Task brief:
Starting at the first line and ending at the last, output the data exactly.

(Stored dataset items)
******************************

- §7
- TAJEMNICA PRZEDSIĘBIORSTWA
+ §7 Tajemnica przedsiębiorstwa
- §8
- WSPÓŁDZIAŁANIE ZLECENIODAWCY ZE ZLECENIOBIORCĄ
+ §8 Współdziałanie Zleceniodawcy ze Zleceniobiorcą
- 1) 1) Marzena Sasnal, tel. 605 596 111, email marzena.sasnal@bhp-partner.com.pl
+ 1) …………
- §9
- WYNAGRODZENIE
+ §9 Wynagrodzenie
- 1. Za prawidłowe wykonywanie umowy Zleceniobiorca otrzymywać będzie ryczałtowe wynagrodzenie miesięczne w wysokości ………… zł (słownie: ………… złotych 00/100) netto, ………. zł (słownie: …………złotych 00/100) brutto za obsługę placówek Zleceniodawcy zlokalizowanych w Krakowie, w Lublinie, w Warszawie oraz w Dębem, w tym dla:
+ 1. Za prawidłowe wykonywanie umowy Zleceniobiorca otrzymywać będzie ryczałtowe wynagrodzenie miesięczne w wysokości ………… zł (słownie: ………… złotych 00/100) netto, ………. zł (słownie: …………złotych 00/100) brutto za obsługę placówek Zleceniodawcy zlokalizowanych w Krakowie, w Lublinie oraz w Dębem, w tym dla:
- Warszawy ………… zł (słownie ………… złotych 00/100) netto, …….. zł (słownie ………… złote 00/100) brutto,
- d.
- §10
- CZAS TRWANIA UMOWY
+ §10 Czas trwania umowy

******************************

Response area:
- §7
- TAJEMNICA PRZEDSIĘBIORSTWA
+ §7 Tajemnica przedsiębiorstwa
- §8
- WSPÓŁDZIAŁANIE ZLECENIODAWCY ZE ZLECENIOBIORCĄ
+ §8 Współdziałanie Zleceniodawcy ze Zleceniobiorcą
- 1) 1) Marzena Sasnal, tel. 605 596 111, email marzena.sasnal@bhp-partner.com.pl
+ 1) …………
- §9
- WYNAGRODZENIE
+ §9 Wynagrodzenie
- 1. Za prawidłowe wykonywanie umowy Zleceniobiorca otrzymywać będzie ryczałtowe wynagrodzenie miesięczne w wysokości ………… zł (słownie: ………… złotych 00/100) netto, ………. zł (słownie: …………złotych 00/100) brutto za obsługę placówek Zleceniodawcy zlokalizowanych w Krakowie, w Lublinie, w Warszawie oraz w Dębem, w tym dla:
+ 1. Za prawidłowe wykonywanie umowy Zleceniobiorca otrzymywać będzie ryczałtowe wynagrodzenie miesięczne w wysokości ………… zł (słownie: ………… złotych 00/100) netto, ………. zł (słownie: …………złotych 00/100) brutto za obsługę placówek Zleceniodawcy zlokalizowanych w Krakowie, w Lublinie oraz w Dębem, w tym dla:
- Warszawy ………… zł (słownie ………… złotych 00/100) netto, …….. zł (słownie ………… złote 00/100) brutto,
- d.
- §10
- CZAS TRWANIA UMOWY
+ §10 Czas trwania umowy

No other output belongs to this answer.